9

548 32 3
                                    

Daracık sokakları, antik evleri, yemyeşil doğası ve beyaz evleriyle bodrum çok güzeldi.Bodrumun çarşısı geldiğimizde kalabalık olması rahat ilerlememizi engel oluyordu, hediyeliklere baktım.Bütün her şey birbirinden güzeldi anneme ,babama ve kardeşlerime bir şeyler aldıktan sonra kendime de birkaç bir şey aldım.Yine bir şeyler bakınırken ileride çocukların ellerindeki oyuncaklarıyla üfleyerek baloncuklar yapıyorlardı.Tabancalı olanları da vardı. Çucukluğum da en sevdiğim oyuncaklarım dandı .Yanlarına gittim.

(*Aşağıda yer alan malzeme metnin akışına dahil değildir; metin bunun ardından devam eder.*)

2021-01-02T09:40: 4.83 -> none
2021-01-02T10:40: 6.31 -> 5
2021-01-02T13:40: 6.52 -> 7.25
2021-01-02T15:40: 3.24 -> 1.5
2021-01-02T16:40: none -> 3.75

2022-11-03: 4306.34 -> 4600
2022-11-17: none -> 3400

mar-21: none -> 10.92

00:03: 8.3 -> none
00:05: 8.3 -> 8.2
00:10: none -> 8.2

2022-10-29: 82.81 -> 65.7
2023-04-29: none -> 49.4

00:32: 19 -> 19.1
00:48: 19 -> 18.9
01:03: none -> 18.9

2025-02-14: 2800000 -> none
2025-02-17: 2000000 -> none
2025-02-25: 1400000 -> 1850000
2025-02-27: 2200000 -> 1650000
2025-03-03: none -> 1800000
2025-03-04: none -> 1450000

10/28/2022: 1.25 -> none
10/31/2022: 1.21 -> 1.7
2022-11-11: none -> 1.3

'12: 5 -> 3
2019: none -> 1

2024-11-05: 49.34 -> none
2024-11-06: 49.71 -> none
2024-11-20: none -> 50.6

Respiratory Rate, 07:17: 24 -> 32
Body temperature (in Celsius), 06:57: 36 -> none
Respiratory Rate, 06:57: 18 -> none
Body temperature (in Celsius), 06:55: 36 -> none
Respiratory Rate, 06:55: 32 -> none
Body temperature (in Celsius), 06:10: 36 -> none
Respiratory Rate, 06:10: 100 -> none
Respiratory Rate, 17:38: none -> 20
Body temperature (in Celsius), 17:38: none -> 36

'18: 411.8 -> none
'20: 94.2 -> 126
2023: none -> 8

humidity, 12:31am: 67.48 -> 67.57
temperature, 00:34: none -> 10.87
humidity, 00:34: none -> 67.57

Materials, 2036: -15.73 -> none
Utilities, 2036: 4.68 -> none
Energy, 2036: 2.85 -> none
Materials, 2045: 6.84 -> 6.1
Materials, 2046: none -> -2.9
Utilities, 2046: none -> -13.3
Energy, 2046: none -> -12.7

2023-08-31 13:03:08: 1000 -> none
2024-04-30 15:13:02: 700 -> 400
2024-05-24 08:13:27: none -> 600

"Merhaba bir kerede ben kullana bilir miyim?"
"Tabi abla al..."
"Yine çocukluğuma dönmüştüm.Balkona çıkıp ordan aşağıya birsürü yapardım insanların üzerlerine düşerdi .Nerden geliyor diye baktıklarında saklanırdım .Hevesimi alınca çucuğa oyuncağını geri verdim.
"Teşekkür ederim küçük yakışıklı al..."
"Önemli değil abla"Çocukların yanından ayrılıp etrafıma baktım sudeyi bulmak için hala bir şeyler alıyordu .Sude her zaman ki gibi alış veriş denince hep abartırdı,sudenin yanına gittim.
'Sude abartma istersen nasıl taşıyacaksın o kadar şeyi?"
"Ne yapayım hepsi birbirinden güzel ."
"Tamam sude hadi bir şeyler yiyelim çok acıktım.Hem ayaklarım ağırdı yürümekten."
"Tamam hadi gidelim.Baya da almışım ,melek bana yardım etsene hepsini taşıyamıyorum."
"Hiç kusura bakma sudecim ben seni uyardım benim aldıklarım bana yeter."
"Lütfen yardım etsen biraz hıı..."
"Şimdiye kadar ettim ama şimdi etmeyeceğim çünkü bir şey alırken ikinci kez düşünürsün buda sana ders olsun."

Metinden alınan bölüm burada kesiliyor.